I have worked and reworked my short story from flash fic into a 20,000 word novella and back to a 5000 word story. Now I feel it has lost the punch it had when I first wrote it, but I can’t seem to identify what it was that made it good to begin with. How can I figure out what was magical to begin with and put it back in?@jefro_net

Sucks, doesn’t it?

Sometimes the punch that made it good to begin with was simply the fact that you hadn’t read it a zillion times before. I once brought a poem to my workshop that everyone loved. My professor, in particular, loved the kick at the end. Then after I’d changed a couple of words way up at the beginning, he said it no longer kicked. Well, it wasn’t the ending that changed. That was a problem with the kick not surviving a second reading.

Sometimes the punch disappears because the first time you wrote it, you wrote it with a natural sense of rhythm and when you rewrote you weren’t paying attention to that. So you need to let it go cold and then go through with a heightened sensitivity to the flow of the sentences.

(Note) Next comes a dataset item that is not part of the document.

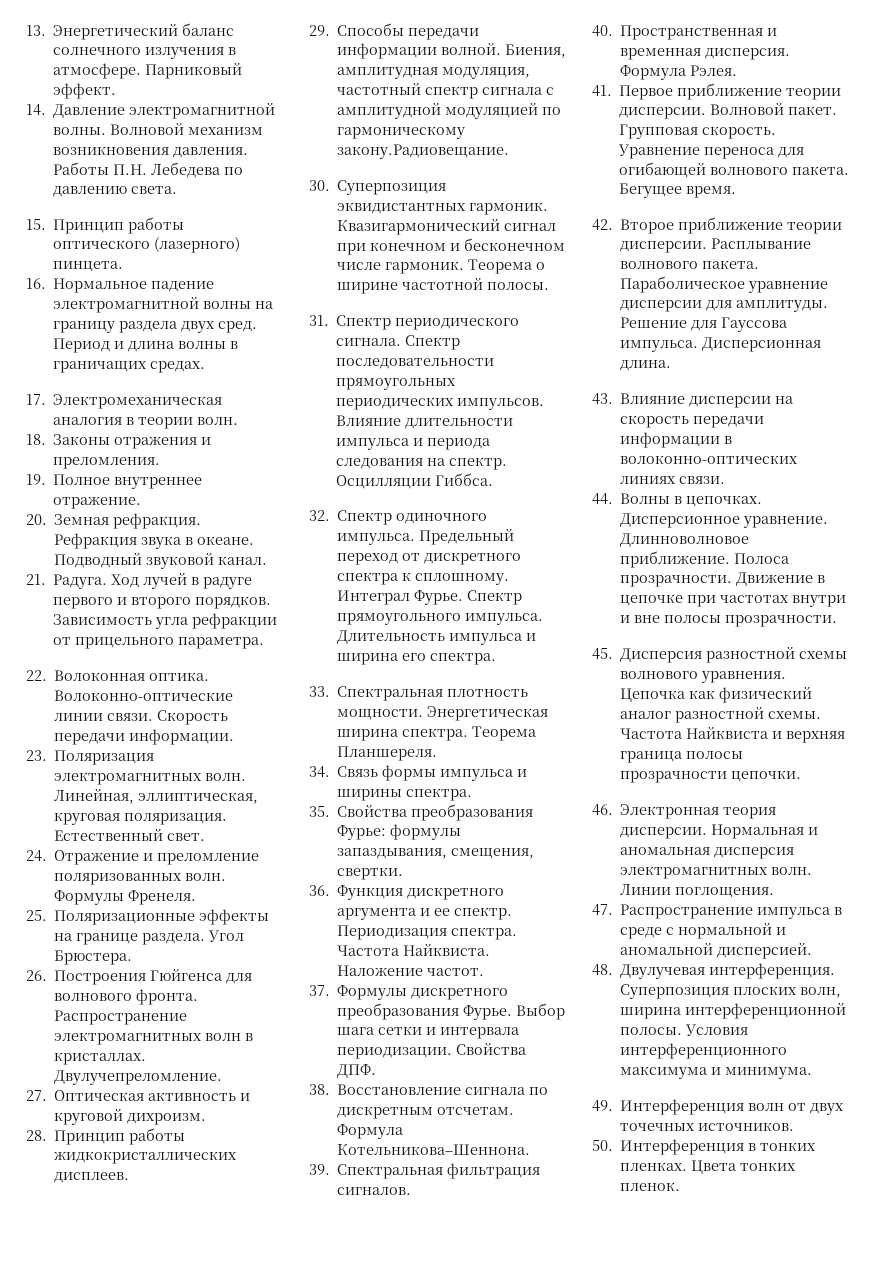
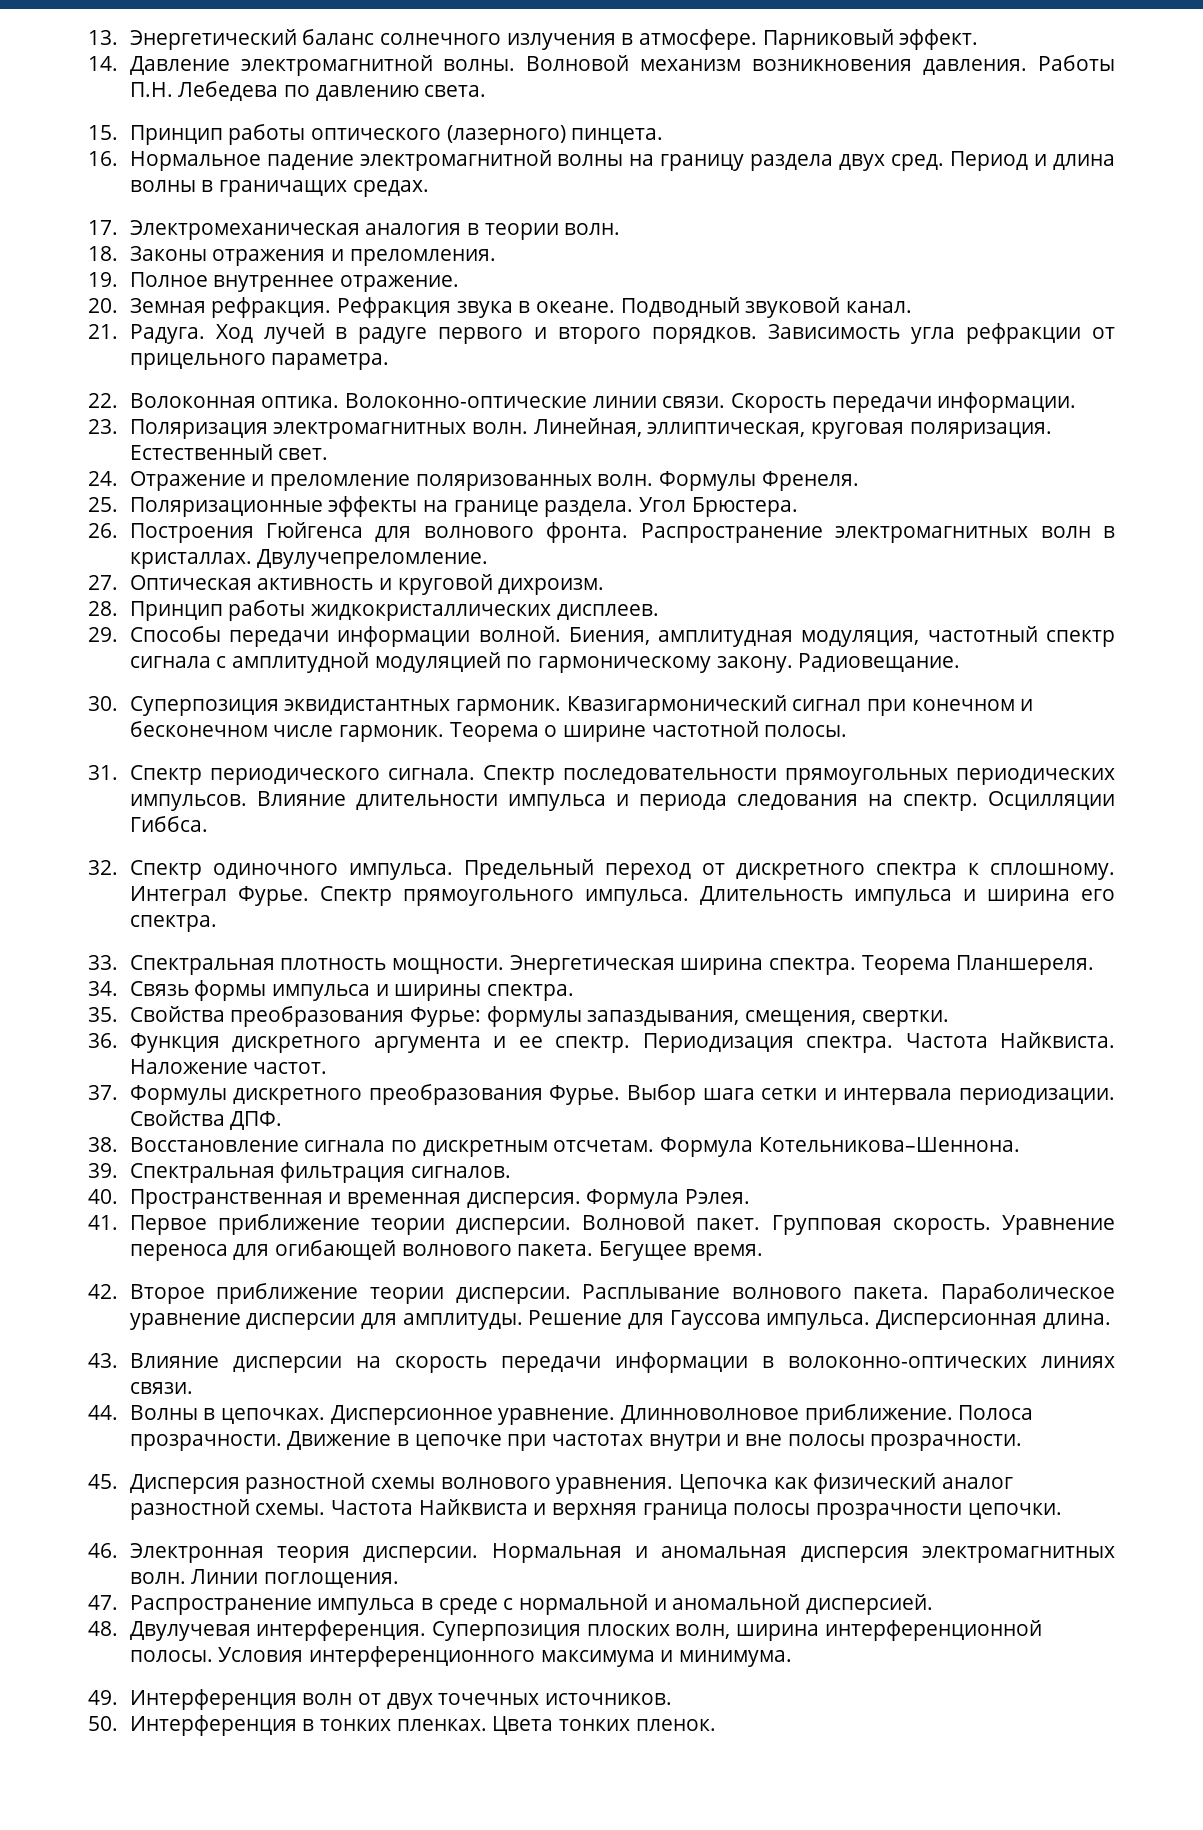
- Биения, амплитудная модуляция, частотный спектр сигнала с амплитудной модуляцией по гармоническому закону.Радиовещание.
+ Биения, амплитудная модуляция, частотный спектр сигнала с амплитудной модуляцией по гармоническому закону. Радиовещание.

And sometimes the punch disappears because you’ve inadvertently removed the fresh and surprising elements in your efforts to focus the storyline. It can be hard as heck to tell when something extra provides that perfect little llapa and when it completely diverts the reader’s attention in the wrong direction.

I hope you saved your original. (Always save your original!) It’s probably cold by now. I’d take a nice, uninterrupted hour to sit down with it and read it through as objectively as possible—for best results, read a couple of good pieces from your favorite literary magazine first and then approach yours in the same mindset, as a stranger—and see if you can identify those great moments that hooked, intrigued, and tickled you originally, especially the parts that kicked you off the page and into a place you didn’t expect to go.

You’d be amazed how much you can learn about yourself as a writer this way.